Vimos que um dos modos de classificar os seres, aliás, o modo de classificar os seres, é de acordo com a capacidade de conhecimento deles. Ora, se a capacidade de conhecimento deles varia, quer dizer, que cada um deles vê a realidade em profundidades diferentes. Portanto, poderíamos deslocar o problema para o estudo das próprias realidades; de que modo as realidades podem ser conhecidas melhor e mais profundamente.
Esse conhecimento serviria de base para o conhecimento, ou estudo, da classificação dos seres. Ora, existe dois modos de se contemplar as realidades: um deles, enquanto vemos que os vários seres executam determinado fim para o qual foram criados. Observa-se qual o movimento deles, para onde tendem, qual sua obrigação, sua moral, etc. Outra vertente do problema é verificar de que modo essas realidades, pela sua natureza, isto é, independente da atividade delas, se assemelham a Deus.

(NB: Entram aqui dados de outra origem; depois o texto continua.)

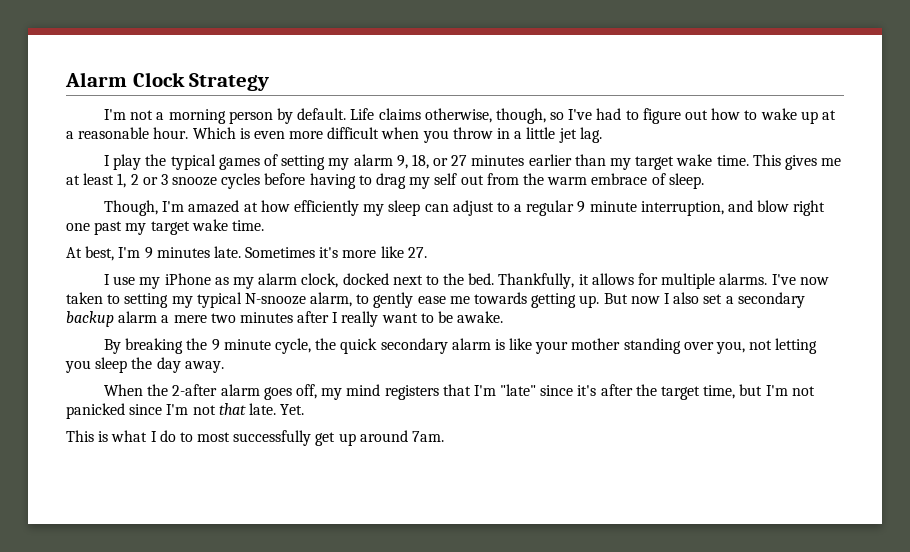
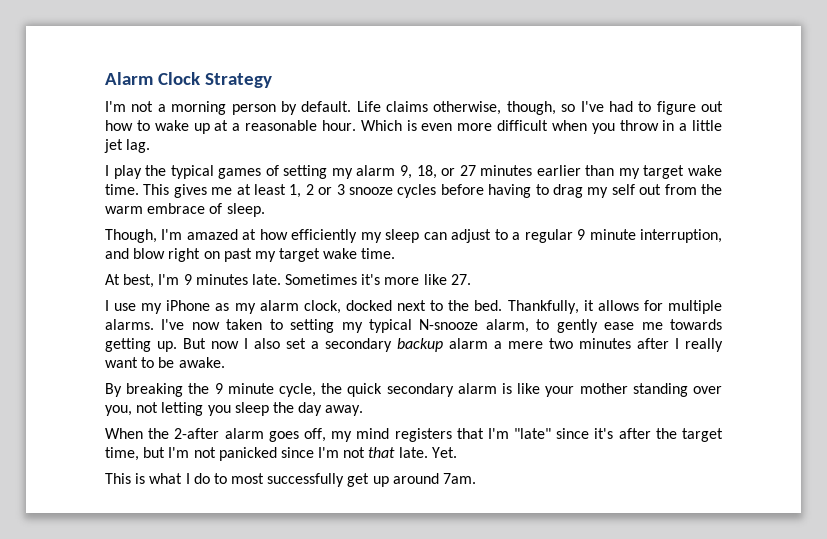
[66,223,90,231] one -> [203,251,220,259] on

Essa semelhança com Deus se dá em parte por semelhança, em parte por vocações simbólilcas. Ora, essas duas maneiras de observar a realidade, ou seja, enquanto ação e enquanto valor simbólico, são duas categorias diferentes que poderíamos ver se correspondem a duas profundidades diferentes.
* Os graus de compreensão e de amor
Vemos que o primeiro coro dos anjos, o mais alto, compreende as razões das coisas criadas em Deus; o segundo côro compreende nas causas universais e o terceiro côro compreende segundo a determinação dos efeitos particulares. Se fizermos abstração da hierarquia dos anjos, para estabelecer uma hierarquia da compreensão, vemos que a compreensão mais profunda das coisas pode ser em Deus, ou nas causas universais, ou nos efeitos particulares.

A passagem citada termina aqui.